Arkamı dönüp hızla koşmaya başladım. Arkama hiçbir şekilde bakmıyordum. Çünkü göreceğim görüntüden korkuyordum.

Her bir adımım diğerinkinden daha hızlıydı. Daha sağlamdı. Gözlerimden yaşlar akmaya başlamıştı. Korkum her şeyin önüne geçiyor ve aklımı bulandırıyordu. Gözyaşlarım teker teker intihar ederken adımlarım da sağlamlığını yitiriyordu.

Ayaklarım, ellerim, dudaklarım, her uzuvum titremeye başlamıştı. Arkamdan geldiğini hissediyordum. Adım sesleri kulağımı buluyor ve en kötü şarkıyı sunuyordu bana.

Korkuyla önüme çıkan ilk sokağa girdim. Kapağı açık çöp konteynırını gördüğümde içine atladım. Çöpün leş kokması hiç umurumda değildi. Kapağını kapatıp bekledim. Hayatımın belki en kötü anıydı. Beklemek, beklemek ve beklemek...

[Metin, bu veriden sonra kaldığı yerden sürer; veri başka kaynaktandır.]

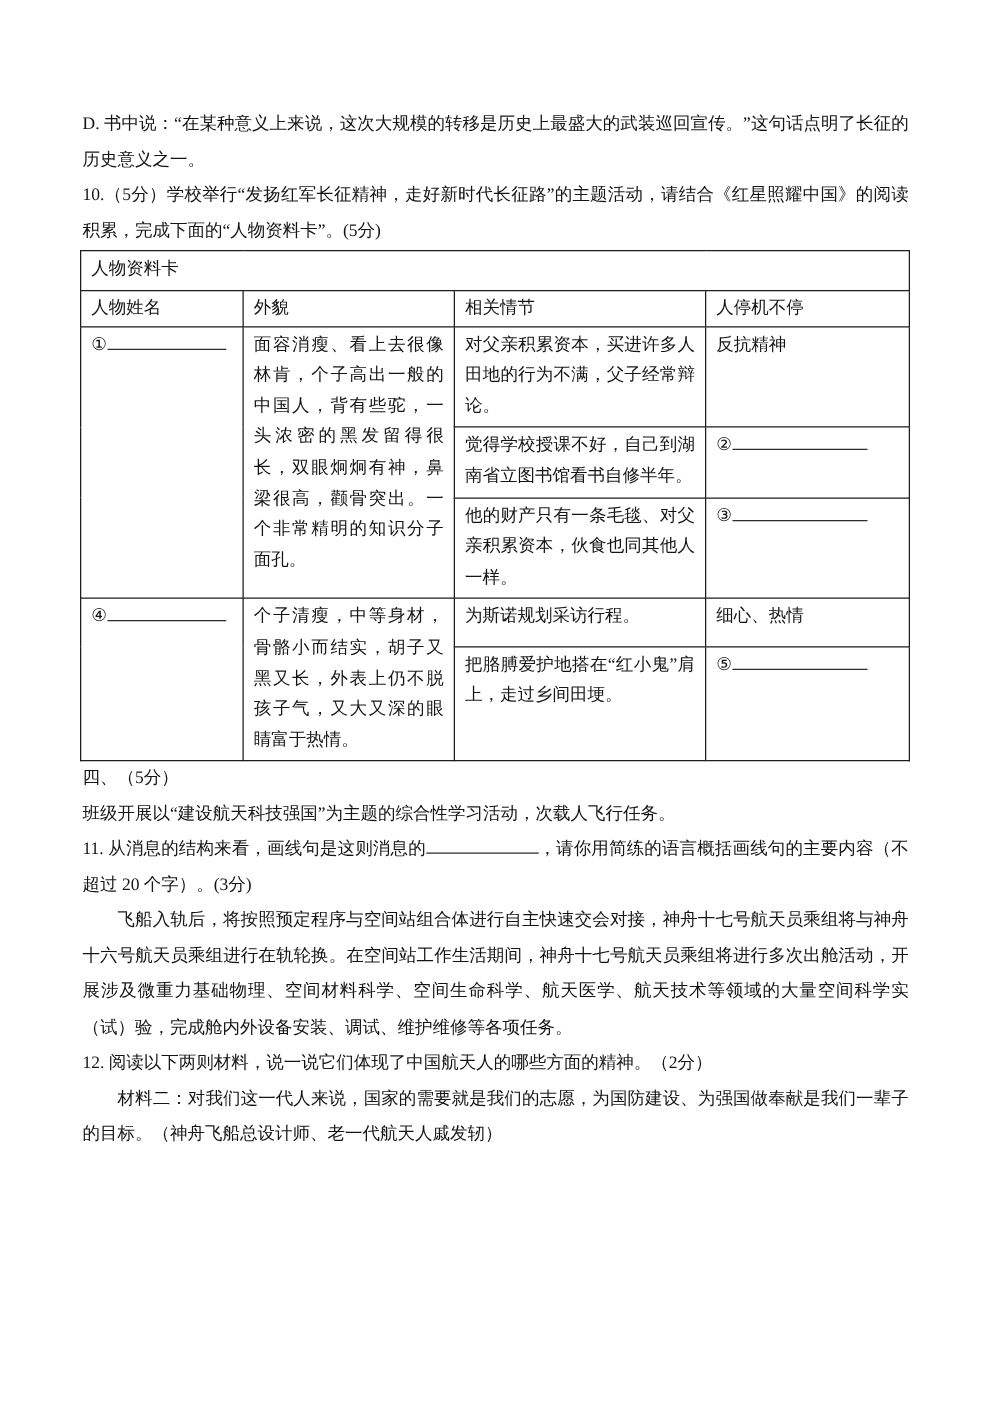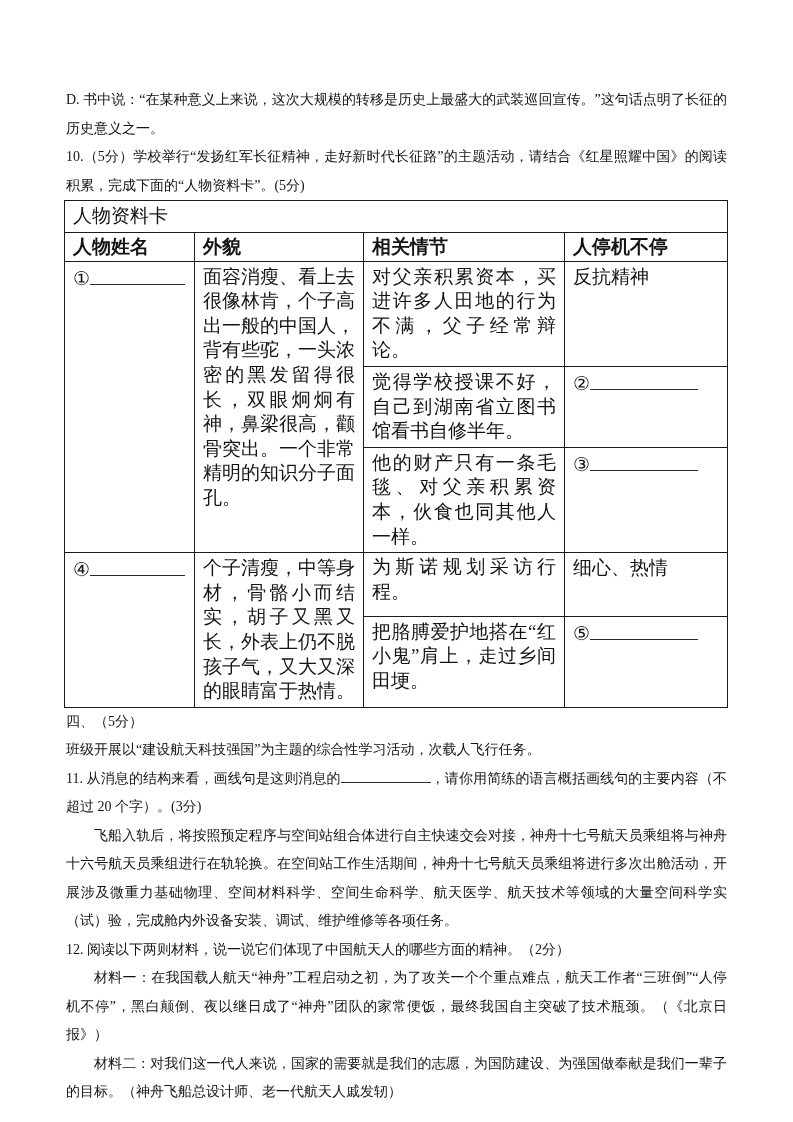--- a/index.html
+++ b/index.html
@@ -38,7 +38,7 @@
     table-layout: fixed;
     width: 664px;
     margin-left: -2px;
-    font-size: 19px;
+    font-size: 14px;
   }
   table.profile td {
     border: 1.5px solid #1c1c1c;

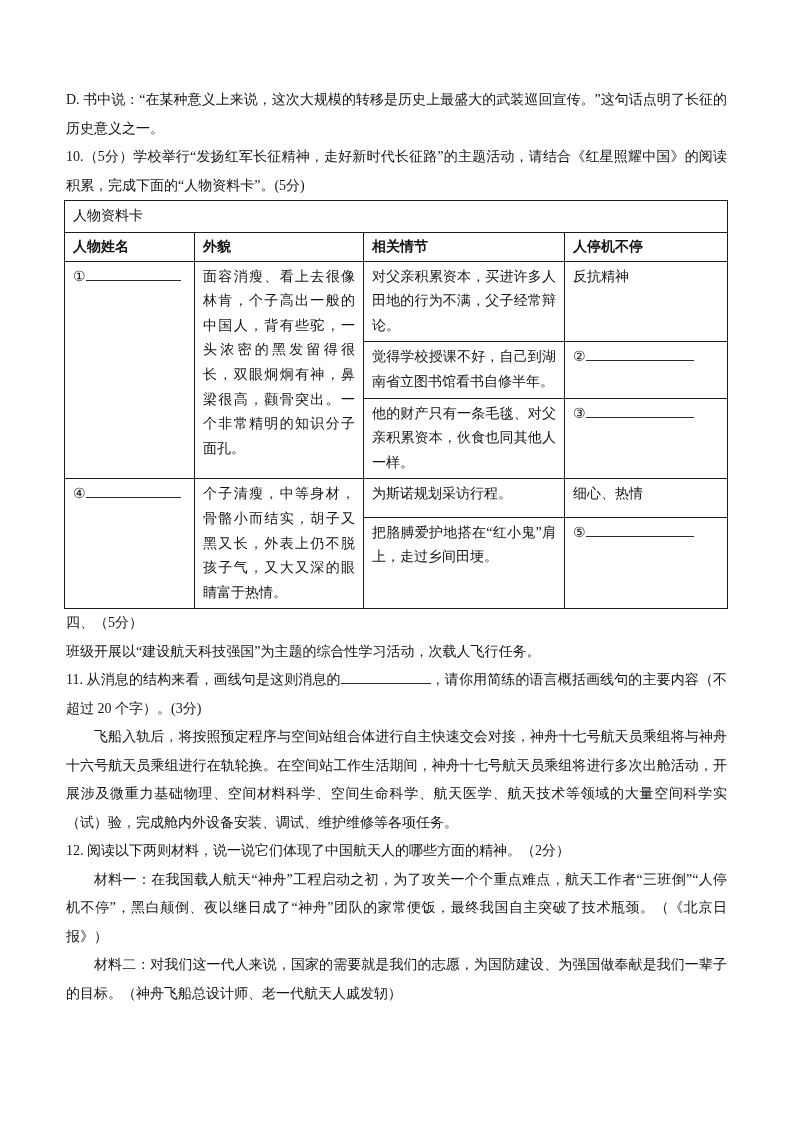--- a/index.html
+++ b/index.html
@@ -54,7 +54,7 @@
     line-height: 20px;
     padding: 2px;
   }
-  tr.t-head td { height: 22px; line-height: 22px; font-weight: bold; }
+  tr.t-head td { height: 22px; line-height: 22px; }
   tr.r-plot1 td.plot-cell { height: 72px; }
   tr.r-plot2 td.plot-cell { height: 42px; }
   tr.r-plot3 td.plot-cell { height: 70px; }

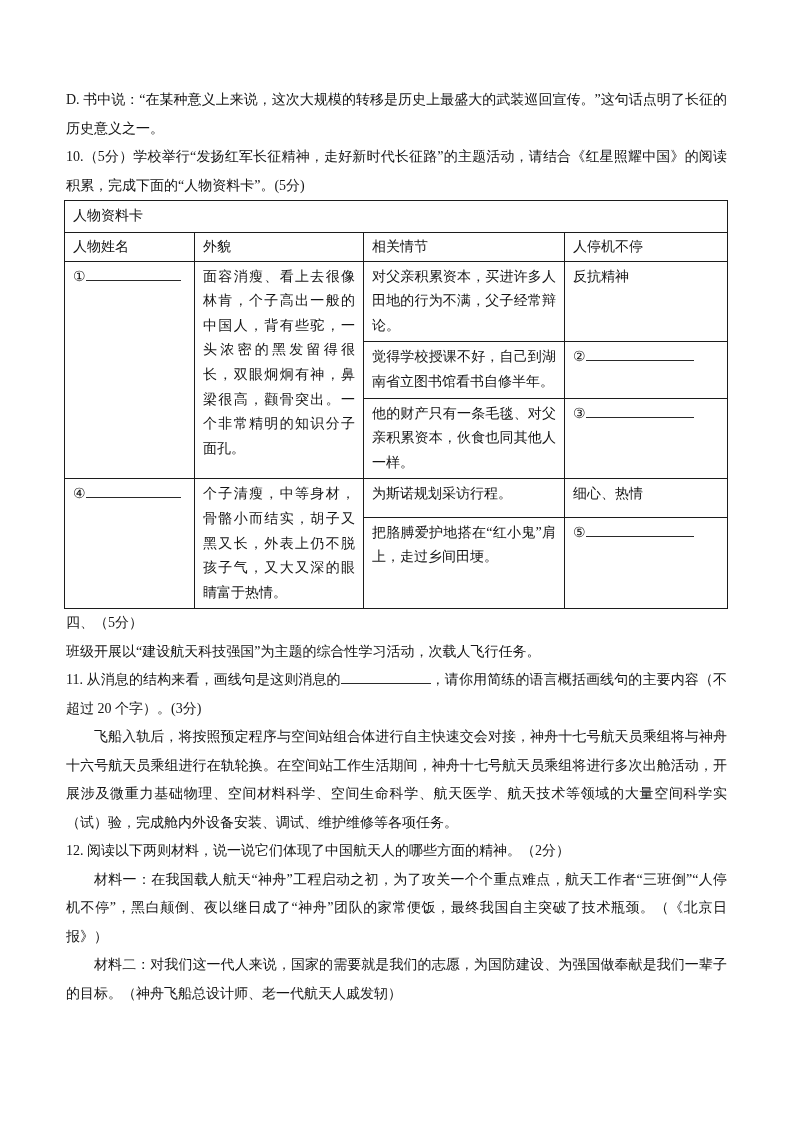--- a/index.html
+++ b/index.html
@@ -126,7 +126,6 @@
 
   <p>12. 阅读以下两则材料，说一说它们体现了中国航天人的哪些方面的精神。（2分）</p>
 
-  <p class="indent">材料一：在我国载人航天“神舟”工程启动之初，为了攻关一个个重点难点，航天工作者“三班倒”“人停机不停”，黑白颠倒、夜以继日成了“神舟”团队的家常便饭，最终我国自主突破了技术瓶颈。（《北京日报》）</p>
 
   <p class="indent">材料二：对我们这一代人来说，国家的需要就是我们的志愿，为国防建设、为强国做奉献是我们一辈子的目标。（神舟飞船总设计师、老一代航天人戚发轫）</p>
 

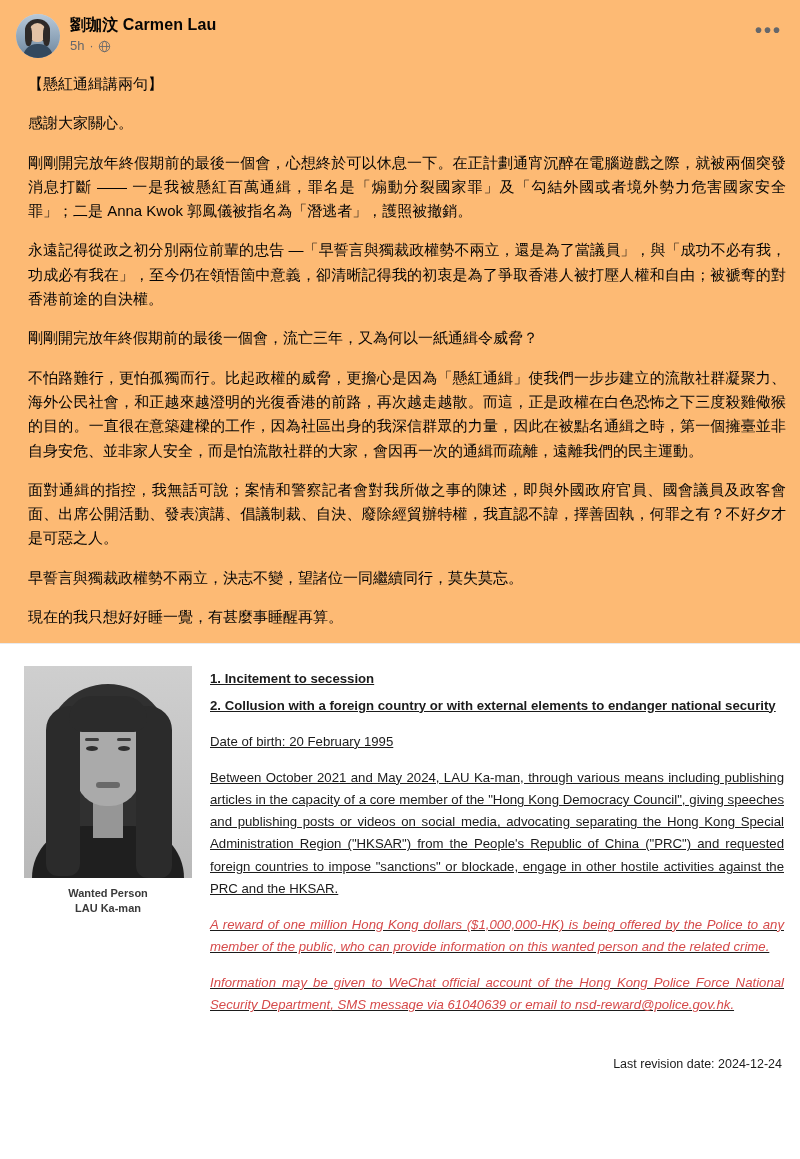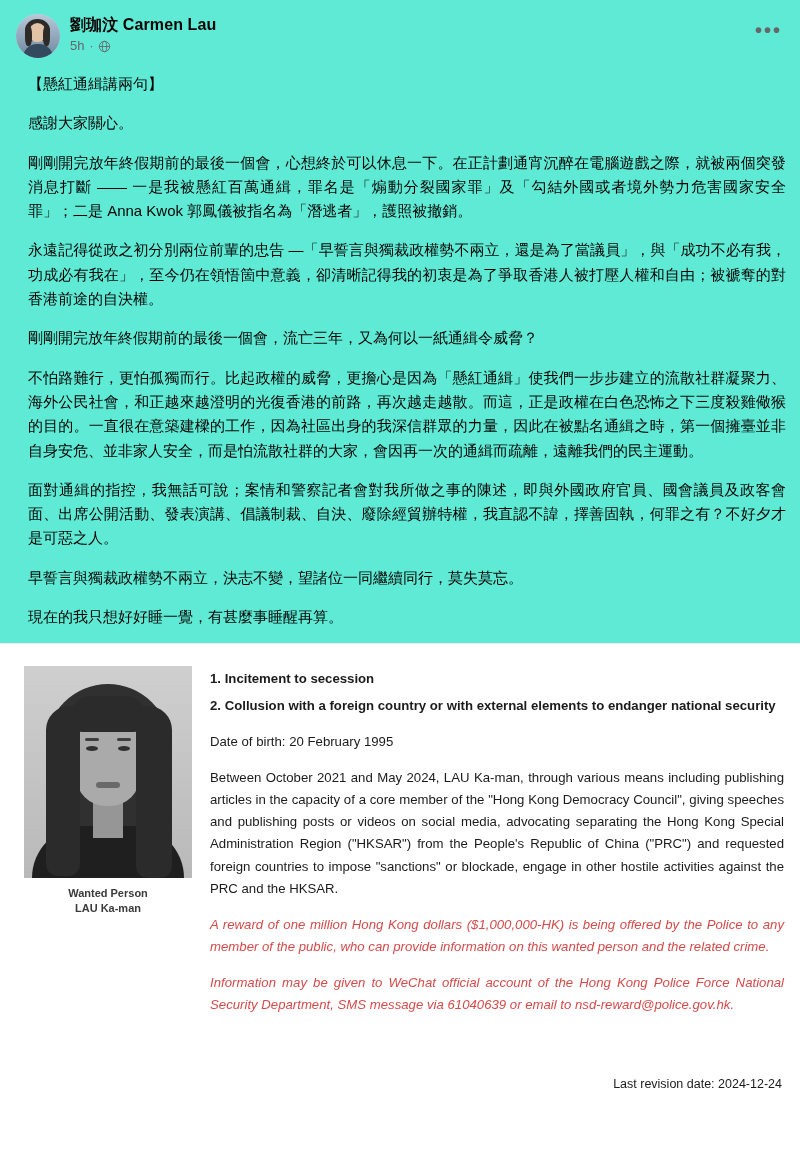--- a/index.html
+++ b/index.html
@@ -17,7 +17,7 @@
     width: 800px;
     box-sizing: border-box;
     padding: 0;
-    background: #5eead4;
+    background: #fdba74;
   }
   
   .post-header {

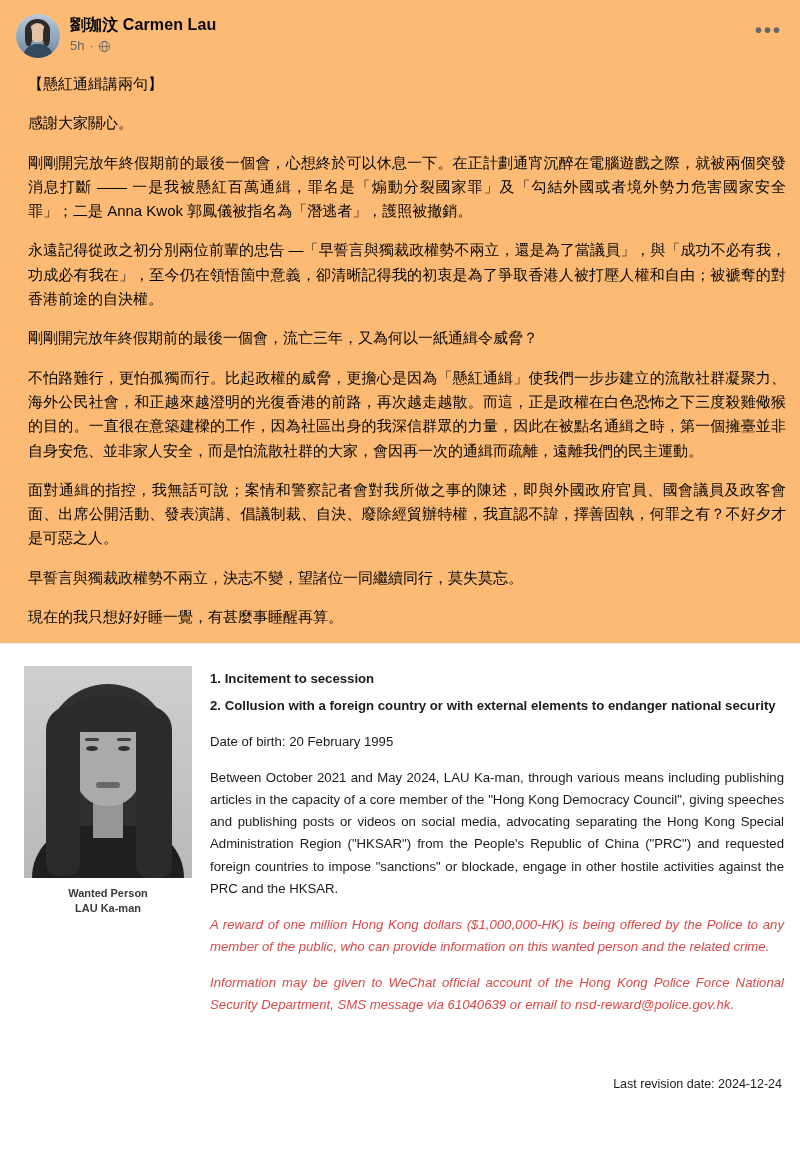--- a/index.html
+++ b/index.html
@@ -289,6 +289,7 @@
     color: #1b1b1b;
     text-align: justify;
     padding-top: 2px;
+    text-decoration: underline;
   }
   .doc-text .charge {
     font-weight: 700;

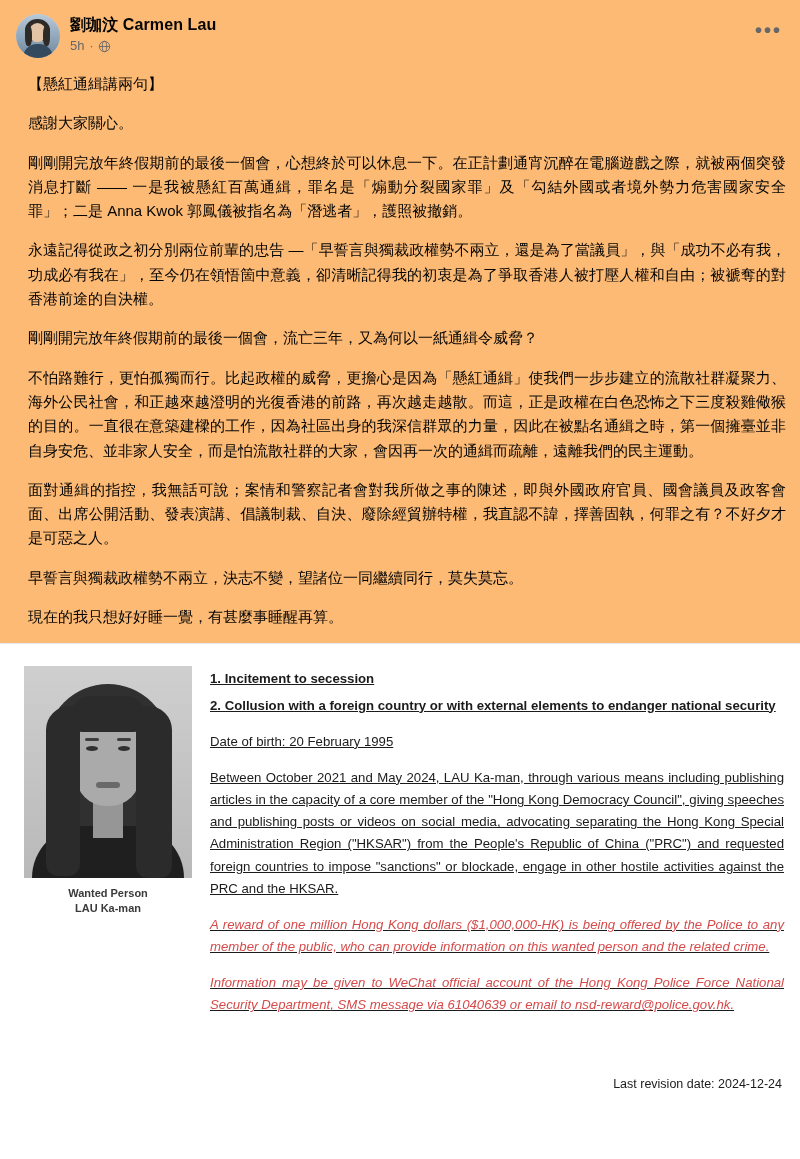--- a/index.html
+++ b/index.html
@@ -309,7 +309,7 @@
     margin-bottom: 6px;
   }
   .doc-footer {
-    margin-top: 54px;
+    margin-top: 34px;
     text-align: right;
     font-size: 12.5px;
     color: #1b1b1b;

Ses gelmeyince kapağı yarım aralayıp dışarıya baktım. Kimse görünmediği için rahat bir nefes alıp konteynırdan dışarıya çıktım. Tanrıya teşekkür edip yürümeye başladım. Tanrı beni duymuştu. Dinlemiş ve kaçmam için fırsat vermişti. Hızlı adımlarla yürüdüm yolu. Kalbim o kadar hızlı atıyordu ki, birazdan dışarı çıkıp parçalanacaktı. Telleri görünce yolun sonuna geldiğimi anlamıştım.

"Babandan kaçma kızım." Hızlı nefes alışverişi, ayak sesleri, uydurulmuş birkaç müzik mırıltısı ve ıslık sesi duydum. Korkuyordum. "Babalardan kaçılmaz, öğreteceğim sana bunu."